**Directions:** Only a number is wanted here. Tally the lines of the data that contain "journey".

**Supplied material:**
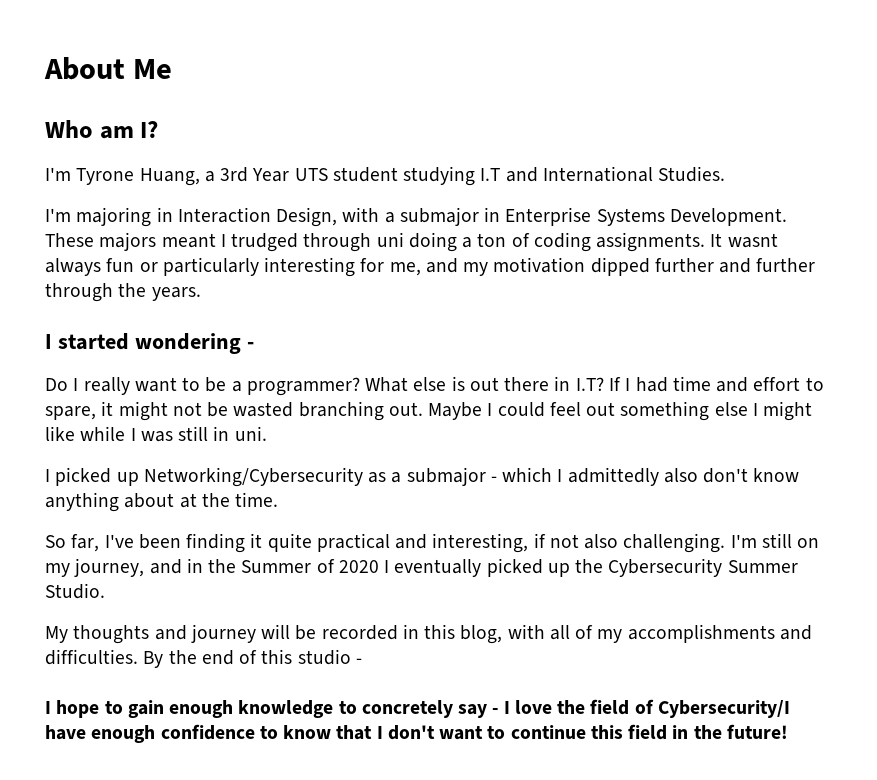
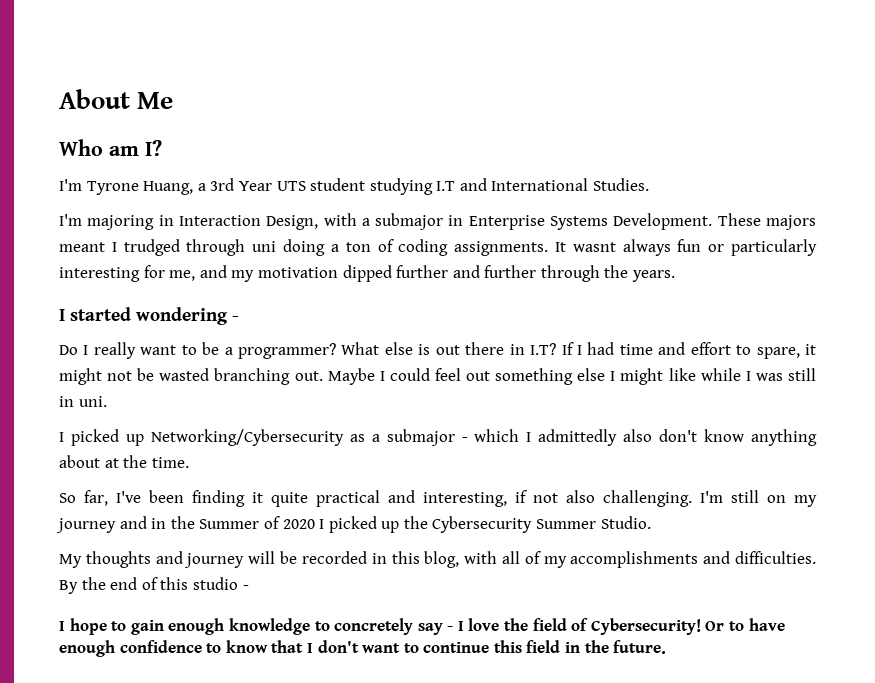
[74,558,145,577] journey, -> [56,518,116,533] journey
[394,559,482,577] eventually -> (325, 524) none
[657,700,790,718] Cybersecurity/I -> [590,618,745,635] Cybersecurity! Or to
[726,724,788,739] future! -> [613,640,667,654] future.

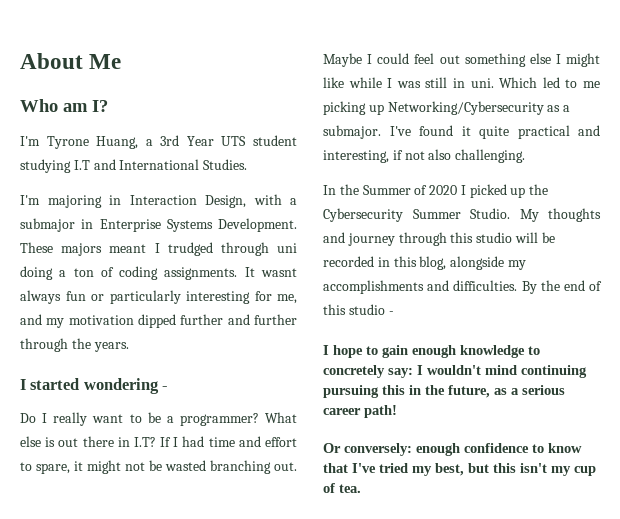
[59,429,818,446] [59,455,189,468] [59,490,245,507] // I picked up Networking/Cybersecurity as a submajor - which I admittedly also don't know anything about at the time. // So far, I've been finding -> [499,77,600,88] [323,101,571,115] [323,125,453,139] Which led to me picking up Networking/Cybersecurity as a submajor. I've found
[700,490,817,507] [56,516,167,533] I'm still on my journey and in -> [323,185,336,195] // In
(651, 522) // -> (510, 213) none
(245, 560) none -> [398,232,513,246] through this studio
[464,551,541,564] with all of -> [450,256,505,270] alongside
[417,618,785,635] say - I love the field of Cybersecurity! Or to have -> [388,365,587,378] [323,385,565,398] [323,405,397,418] [323,443,412,456] say: I wouldn't mind continuing pursuing this in the future, as a serious career path! // Or conversely:
[306,640,667,654] I don't want to continue this field in the future. -> [352,463,596,476] [323,483,361,493] I've tried my best, but this isn't my cup of tea.

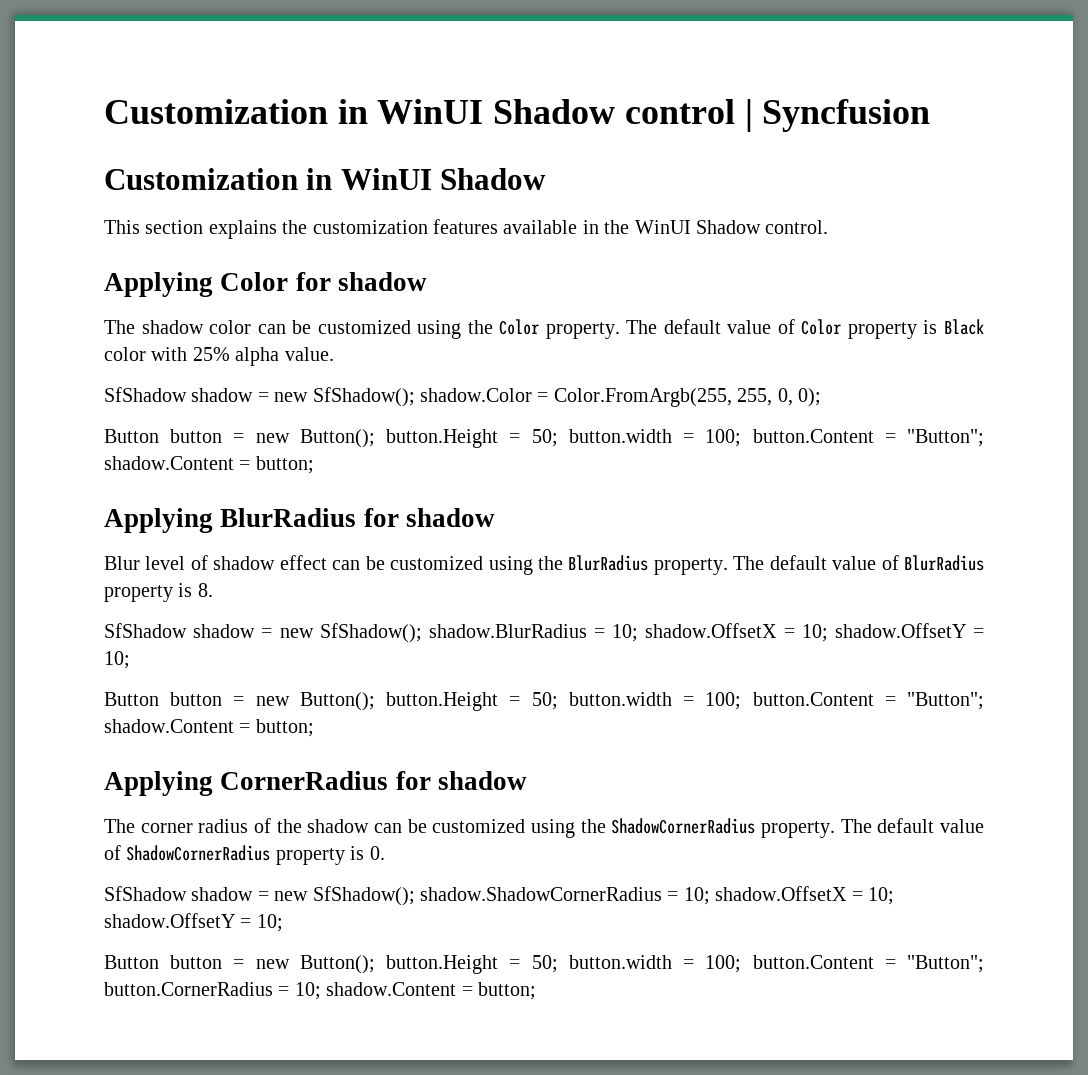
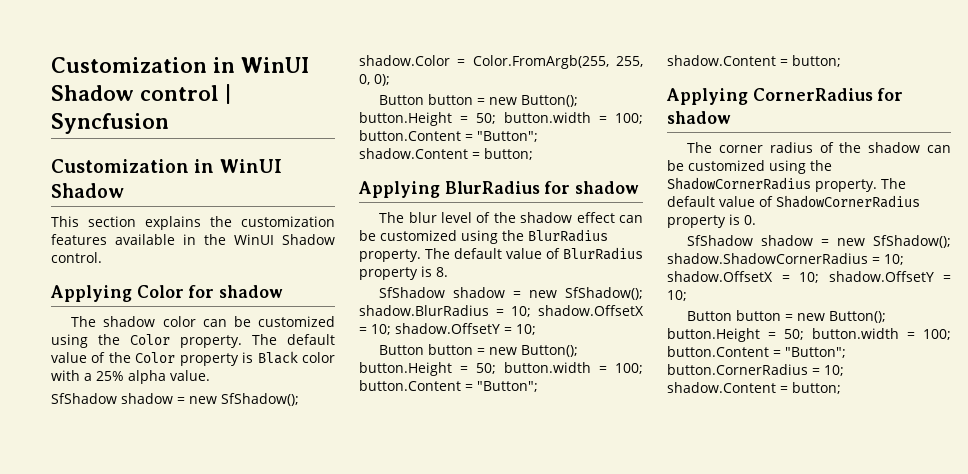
(795, 326) none -> [108,352,131,363] the
(188, 354) none -> [84,373,92,381] a
[104,556,140,570] Blur -> [379,212,437,223] The blur
(208, 562) none -> [493,212,516,223] the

**Exercise solution:** 2